You don’t need me to tell you that Italian food from its many regions is a perennial favorite with, well, just about everyone. And the fact of the matter is, the food when you’re in country really is ten times better than it is at home. The reason why is pretty simple. It’s not necessarily because here in Italy the Italians who know how to cook live; there are millions of Italians in America who apply what they learned from their upbringings, from nonna and mamma and from tradition, in restaurants and kitchens throughout the country. So skill is not the reason. The real reason the food in Italy is unmatched is this—ingredients.
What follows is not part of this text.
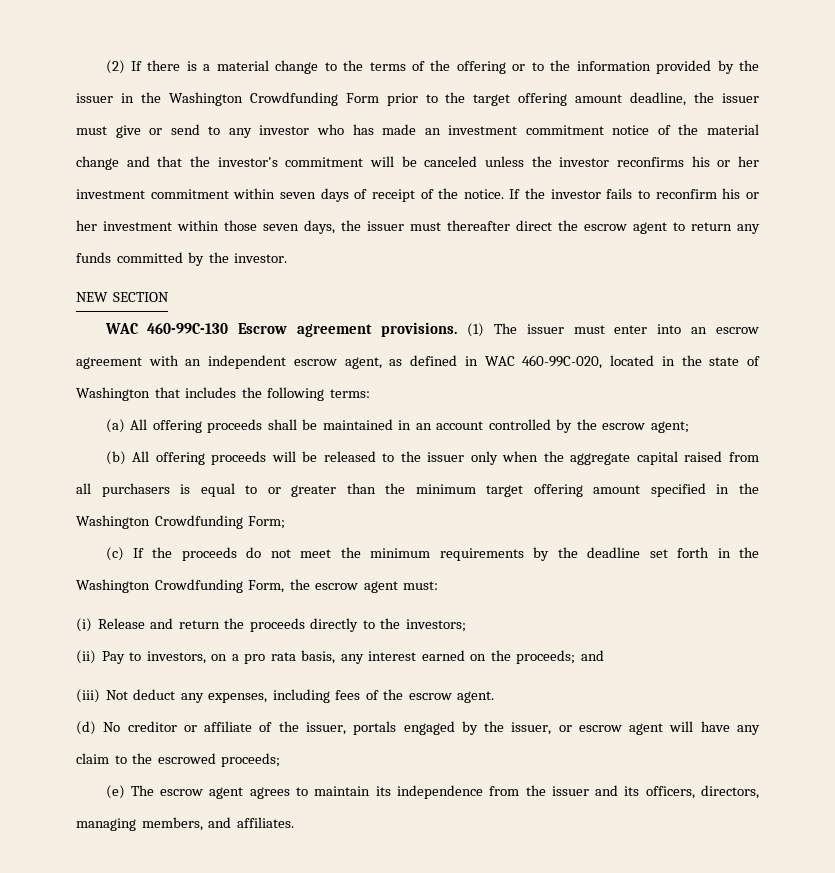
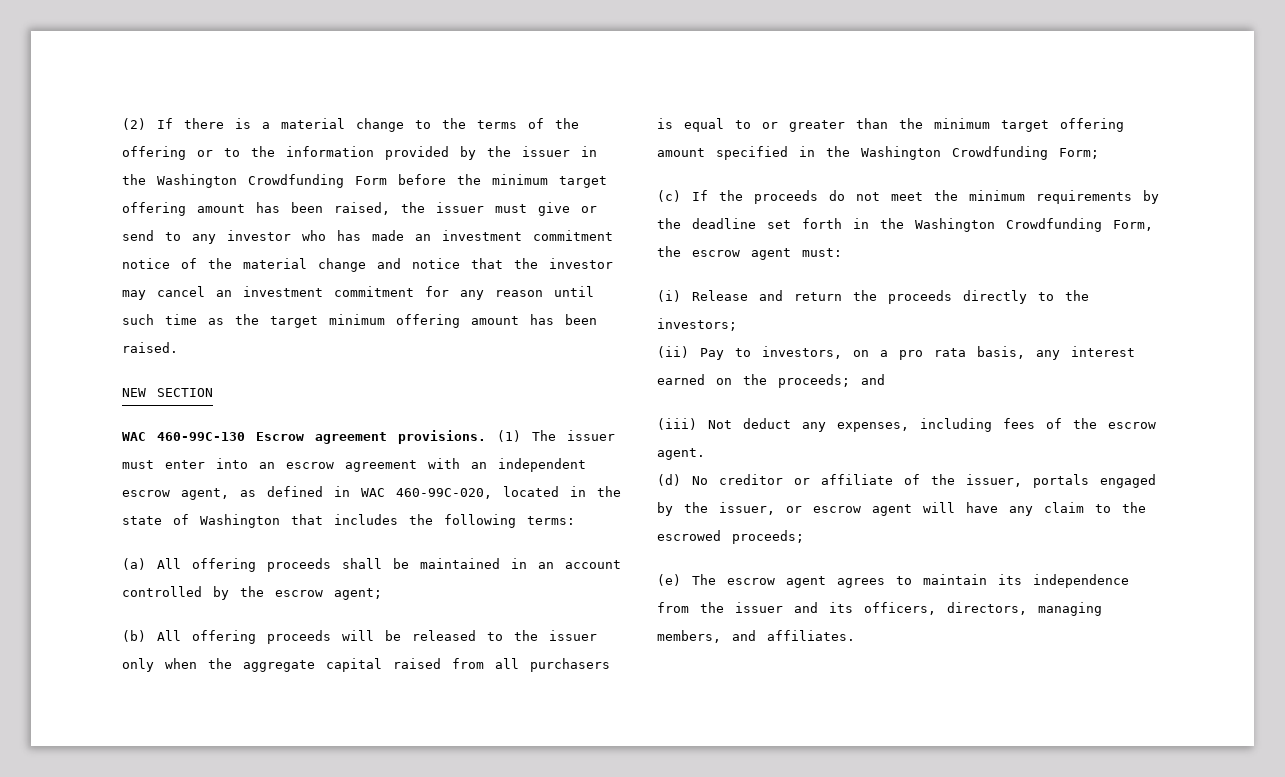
- (2) If there is a material change to the terms of the offering or to the information provided by the issuer in the Washington Crowdfunding Form prior to the target offering amount deadline, the issuer must give or send to any investor who has made an investment commitment notice of the material change and that the investor's commitment will be canceled unless the investor reconfirms his or her investment commitment within seven days of receipt of the notice. If the investor fails to reconfirm his or her investment within those seven days, the issuer must thereafter direct the escrow agent to return any funds committed by the investor.
+ (2) If there is a material change to the terms of the offering or to the information provided by the issuer in the Washington Crowdfunding Form before the minimum target offering amount has been raised, the issuer must give or send to any investor who has made an investment commitment notice of the material change and notice that the investor may cancel an investment commitment for any reason until such time as the target minimum offering amount has been raised.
The ingredients in each dish are simple, fresh and local. It’s not a complicated cuisine, as French cuisine is, for instance, but a cuisine of the home kitchen. Even at the fanciest of restaurants dishes start at their core with what is cooked in the home. The best chefs will elevate those dishes in their own way, but I’ve had several chefs and waiters tell me, when describing a dish and telling me how delicious it is, that it reminds them of the way their nonna used to make it. Where we Americans tend to strive to emulate the dish at a quality restaurant, in Sicily the badge of delectable is earned when a dish tastes as good as the way it’s been eaten at home, cooked by someone you love who loved you in return.
In Sicily last week, we filmed an episode for Shaye Elliott’s YouTube channel with Michelin Star Chef Martina Caruso. Want to know what she made for us? Rustic Sicilian dishes nearly every Italian makes at home. One a very simple (yet in her hands knock-your-socks-off-delicious) spaghetti with oil, garlic, and hot pepper, something I for one grew up eating. The other a fish-stock based, mixed pasta she explained she created after afternoon fishing trips with her husband and small son. Nothing complicated or difficult to pronounce. Nothing that requires a big white hat and a lot of airs. Just food made with what’s available in the clear waters around her home, nourishing and pure. That, my friends, is the secret to great Italian food. It’s using the best and freshest quality ingredients native to your area.
As an autonomous region separated from mainland Italy on all sides by bodies of water, Sicily possesses a cuisine all its own.